One of the most important things I've found has been to seek out inspiration, if I'm not inspiring myself. There's plenty of it out there.

The weight watchers message boards are awesome too. I check one regularly, and the people are so nice and understanding. And if I ever feel like I'm never going to reach my goal, I go in there and find someone who's in a similar situation and bask in their success. One day I'll be there too!

Oh, I fit in another pair of jeans that is a size smaller than what I've been accustomed to wearing. They're a pair of Eddie Bauer capri jeans, really comfy. That was so nice to be able to pull those on!!

I'm not ready for a new wardrobe, mentally, physically or financially. But I'm getting closer! I just wish I had more money to spend. I'm stretched to my limits as it is. This is my own damned fault (although it doesn't help that our economy is in the toilet, and that the cost of gas and everything else has gone through the roof). There are several things I know could live without. I'm just not ready to deprive myself of those things. Pretty selfish, I know. And they're not necessarily luxuries, but things that help me retain my sanity.
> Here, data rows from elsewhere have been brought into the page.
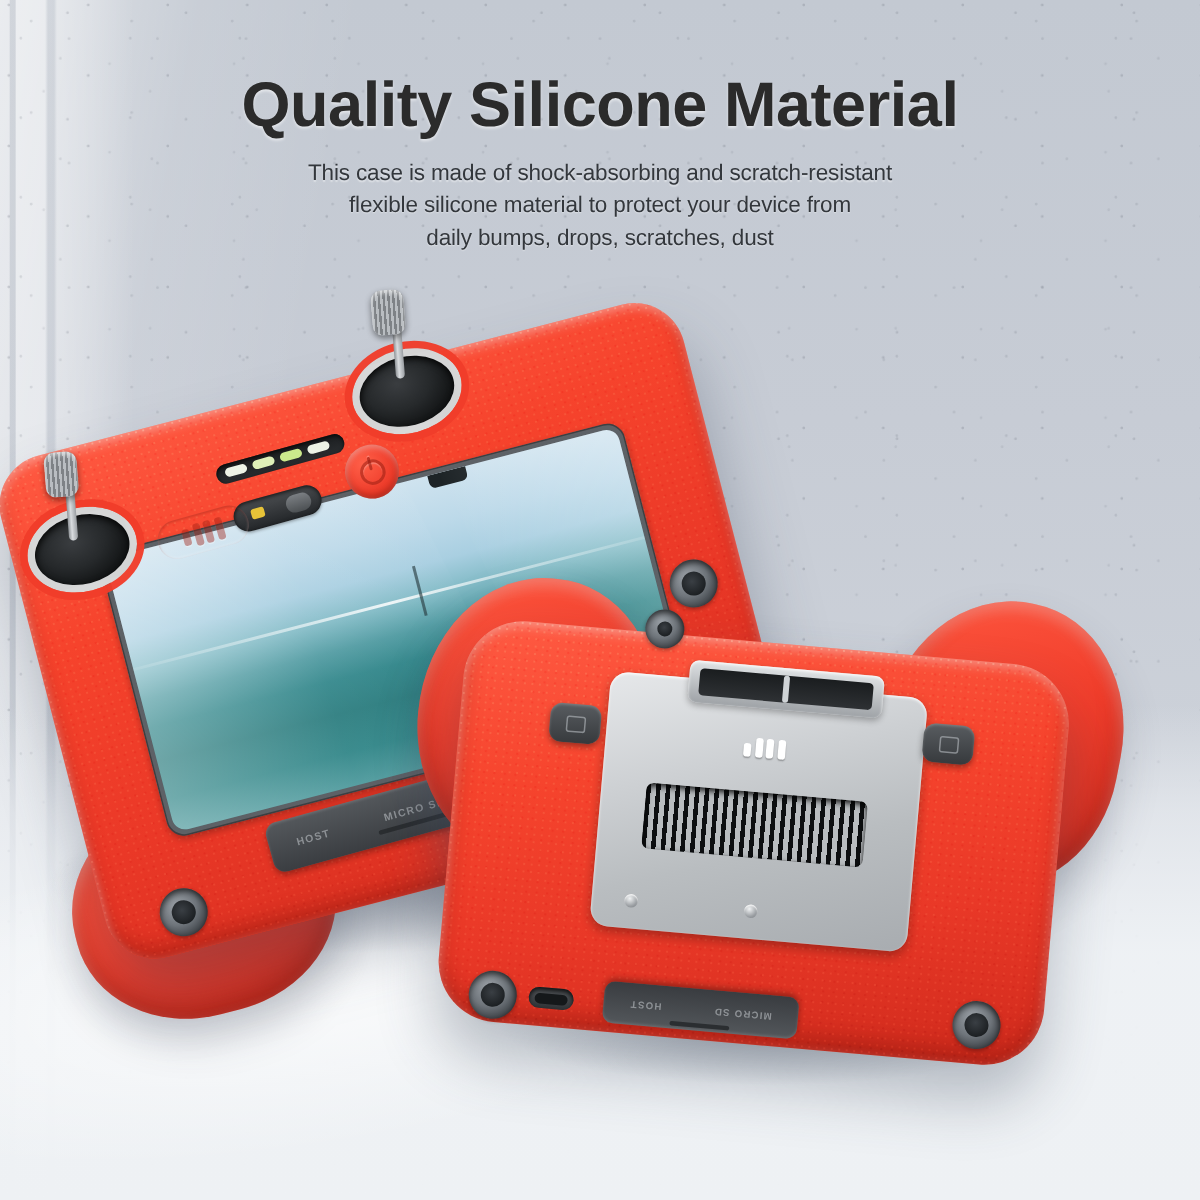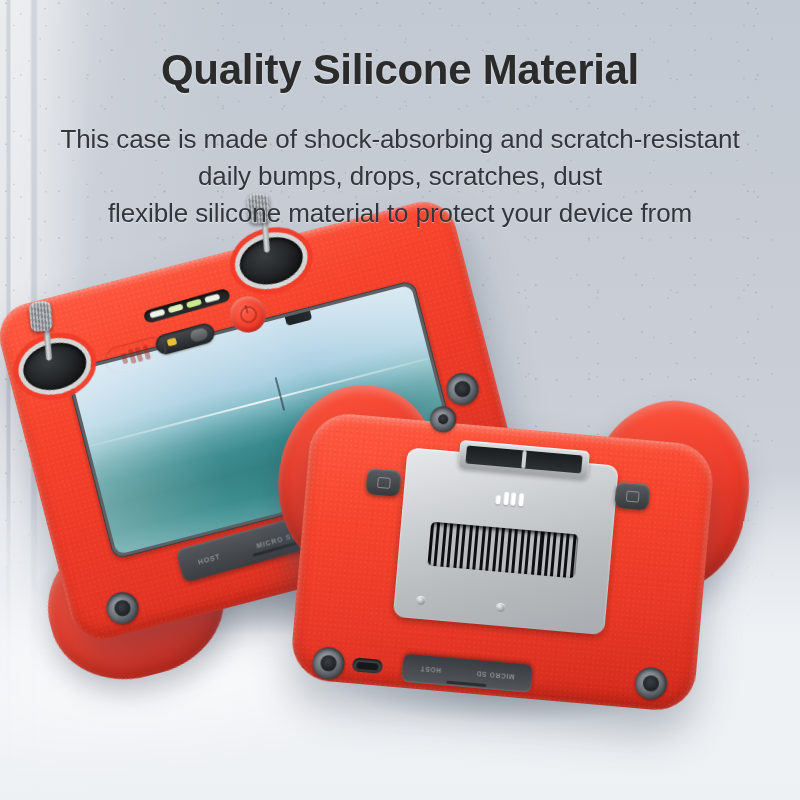--- a/index.html
+++ b/index.html
@@ -56,21 +56,21 @@
     transform:rotate(-9deg);
   }
 
   
   .copy { position:absolute; left:0; right:0; top:46px; text-align:center; z-index:30; }
   .title {
     font-size:42px; font-weight:700; color:#2b2b2b; letter-spacing:-.3px;
     line-height:1.12; text-shadow:0 1px 2px rgba(255,255,255,.55);
   }
   .subtitle {
-    margin-top:28px; font-size:26px; font-weight:400; color:#33373c;
+    margin-top:12px; font-size:15px; font-weight:400; color:#33373c;
     line-height:1.42; letter-spacing:-.1px; text-shadow:0 1px 1px rgba(255,255,255,.45);
   }
   .subtitle span { display:block; }
 
   
   .silicone-grain {
     position:absolute; inset:0; border-radius:inherit; pointer-events:none;
     opacity:.30; mix-blend-mode:overlay;
     background-image:
       radial-gradient(circle at 25% 25%, rgba(255,255,255,.85) .5px, transparent 1px),
@@ -394,22 +394,22 @@
   <div class="wall"></div>
   <div class="wall-bands"></div>
   <div class="wall-grain"></div>
   <div class="floor"></div>
   <div class="floor-sheen"></div>
 
   <div class="copy">
     <div class="title">Quality Silicone Material</div>
     <div class="subtitle">
       <span>This case is made of shock-absorbing and scratch-resistant</span>
+      <span>flexible silicone material to protect your device from</span>
       <span>daily bumps, drops, scratches, dust</span>
-      <span>flexible silicone material to protect your device from</span>
     </div>
   </div>
 
   <div class="contact-shadow cs1"></div>
   <div class="contact-shadow cs2"></div>
 
   <div id="unit-front">
     <div class="grip left"></div>
     <div class="grip right"></div>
The good thing is, I'm not racking up debt and I don't owe anyone anything (except car and house). But it does make something like a new wardrobe just a bit out of reach for me. Some day, some day.

Well, weigh in is in 2 days. I made a storyboard about the goal I want to reach this week (to lose 1.6 pounds). Essentially you come up with a goal and then write the steps you must take to reach it. I'm doing pretty well. You know what is a problem for me? I tend to eat a lot when I get home. It's nothing bad, and I'm within my points, but it seems to be a bad behavior I brought with me. I mean, even if it is 94% fat free popcorn, and I can eat the whole bag for 4 points, does that really mean I should be popping it and eating it at 9:30 at night? It just smacks of a binge. And I tend to eat ice cream every day. Granted, it'ws weight watchers ice cream, but should I really be doing that??

In the end they're just not things I'm ready to give up yet. I honestly don't think I would have made it without the WW ice cream, or the popcorn. When those cravings hit me I think it's easier to cave and eat something not-too-bad than it would be to ignore it altogether. Maybe as I get my footing, as I become more acclimated to my weight loss, I'll have the strength to give that up. But right now, I just can't. It's keeping me sane!

I'll sign off here. I lucked out today and actually got to have a proper lunch! 2 of my students decided not to come in today and I can finally relax and do my job!

Until Thursday! And send me some loser vibes amigos!!!